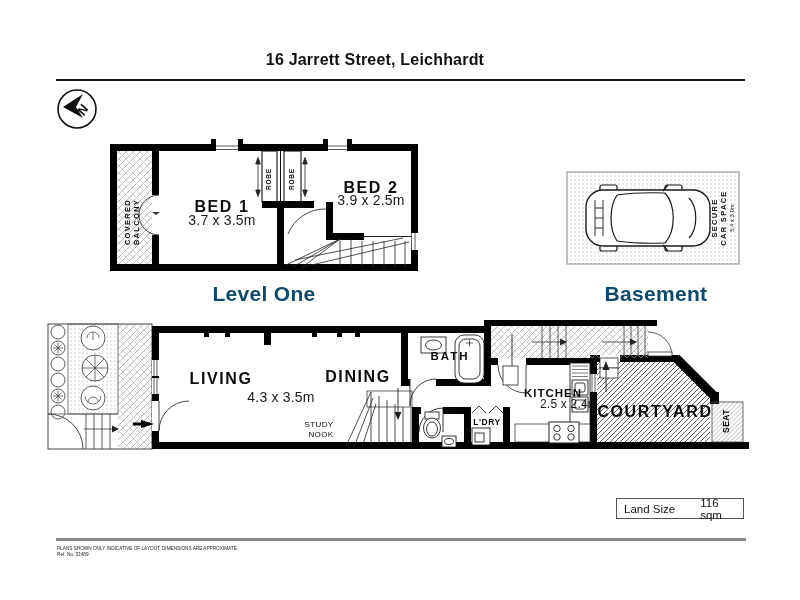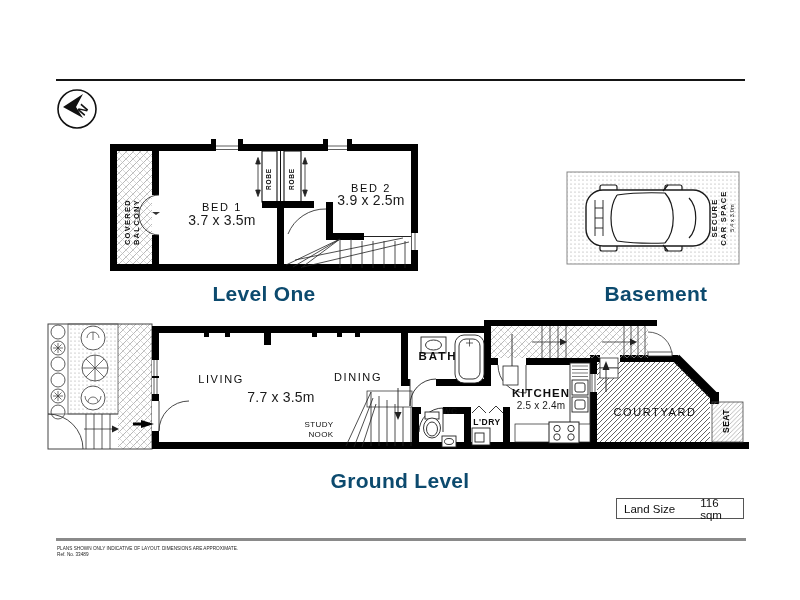"16 Jarrett Street, Leichhardt" div.title { html: none -> <div>16 Jarrett Street, Leichhardt</div> }
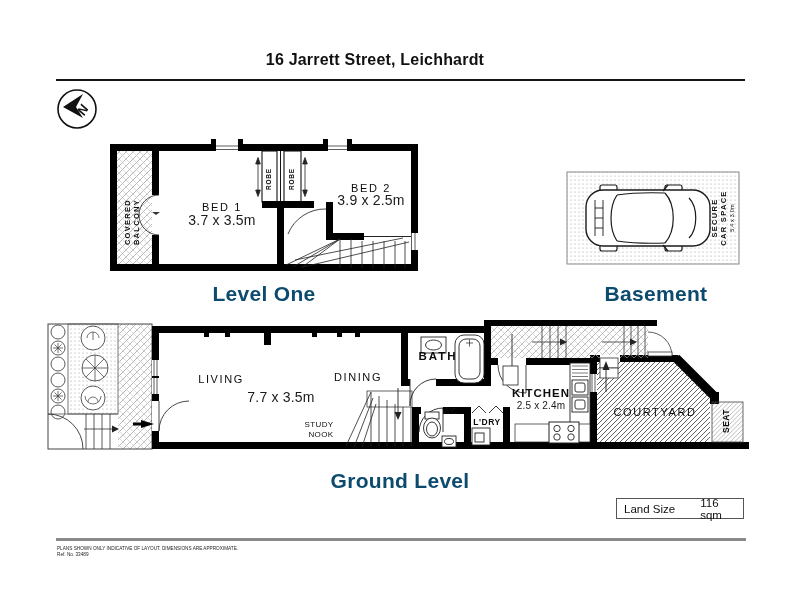"BED 2" .room { font-size: 11px -> 16px; font-weight: normal -> bold }
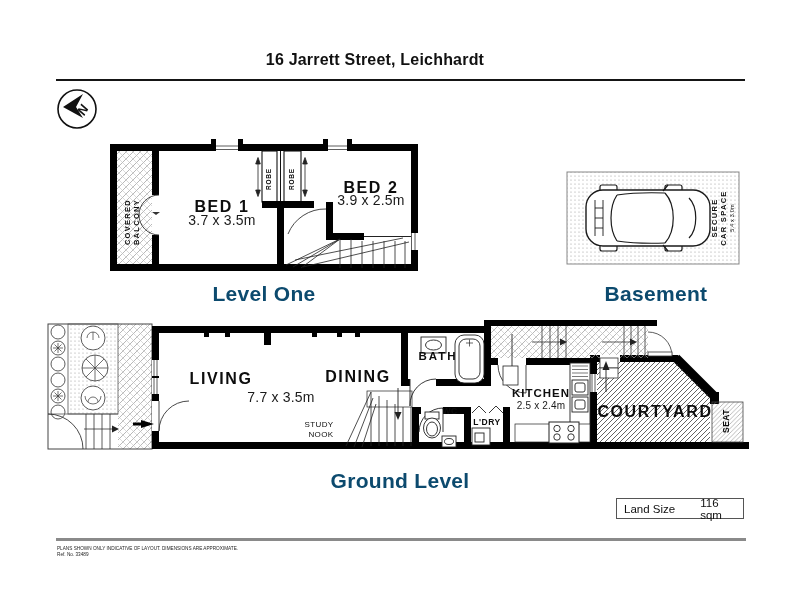"BATH" .room-md { margin-left: none -> 12px }
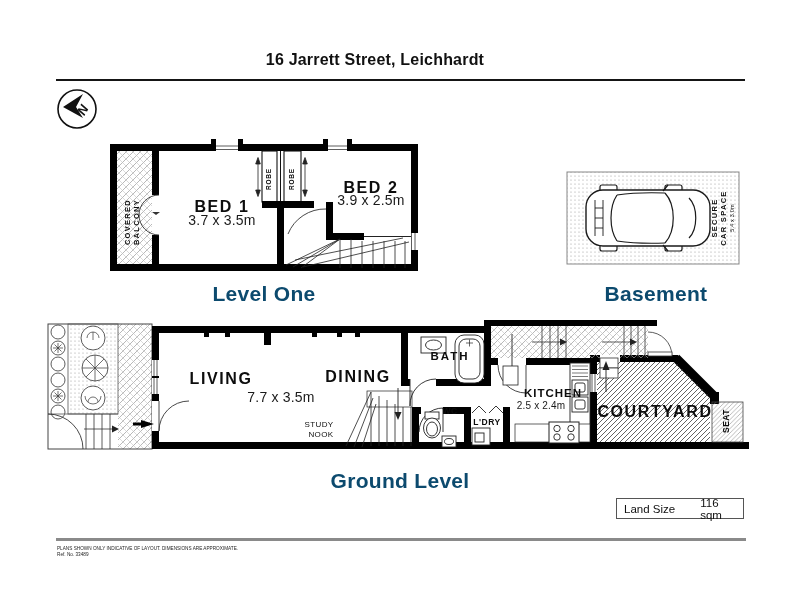"7.7 x 3.5m" div.lbl { text: 7.7 -> 4.3 }
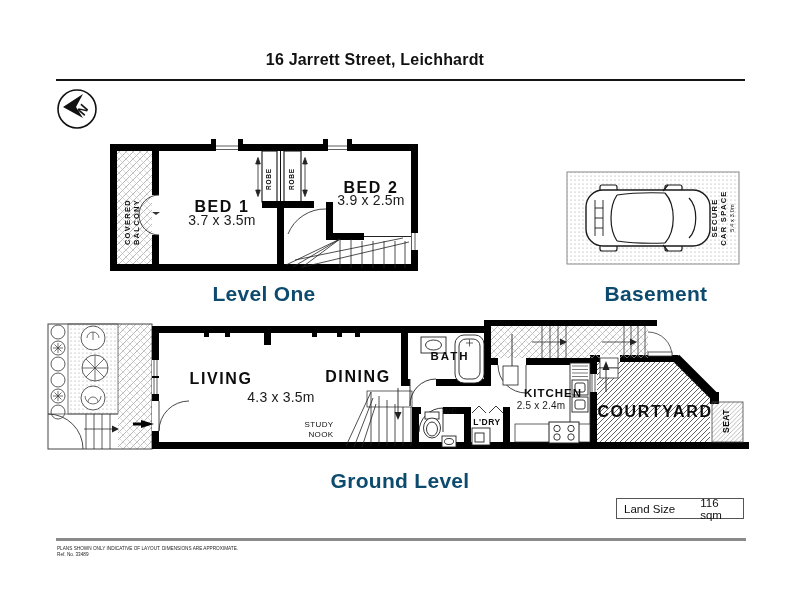"2.5 x 2.4m" .dims-sm { font-size: 10px -> 12px; margin-left: none -> 28px }
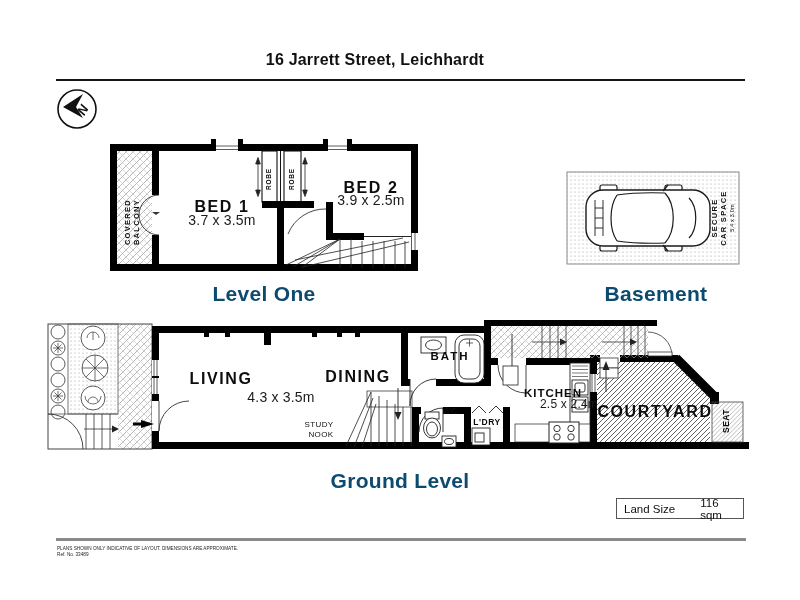"Ground Level" div.lbl { html: <div>Ground Level</div> -> none }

(Brief) The reply has to reproduce every line above verbatim and contain no pictures.

(Output for this task)
"16 Jarrett Street, Leichhardt" div.title { html: none -> <div>16 Jarrett Street, Leichhardt</div> }
"BED 2" .room { font-size: 11px -> 16px; font-weight: normal -> bold }
"BATH" .room-md { margin-left: none -> 12px }
"7.7 x 3.5m" div.lbl { text: 7.7 -> 4.3 }
"2.5 x 2.4m" .dims-sm { font-size: 10px -> 12px; margin-left: none -> 28px }
"Ground Level" div.lbl { html: <div>Ground Level</div> -> none }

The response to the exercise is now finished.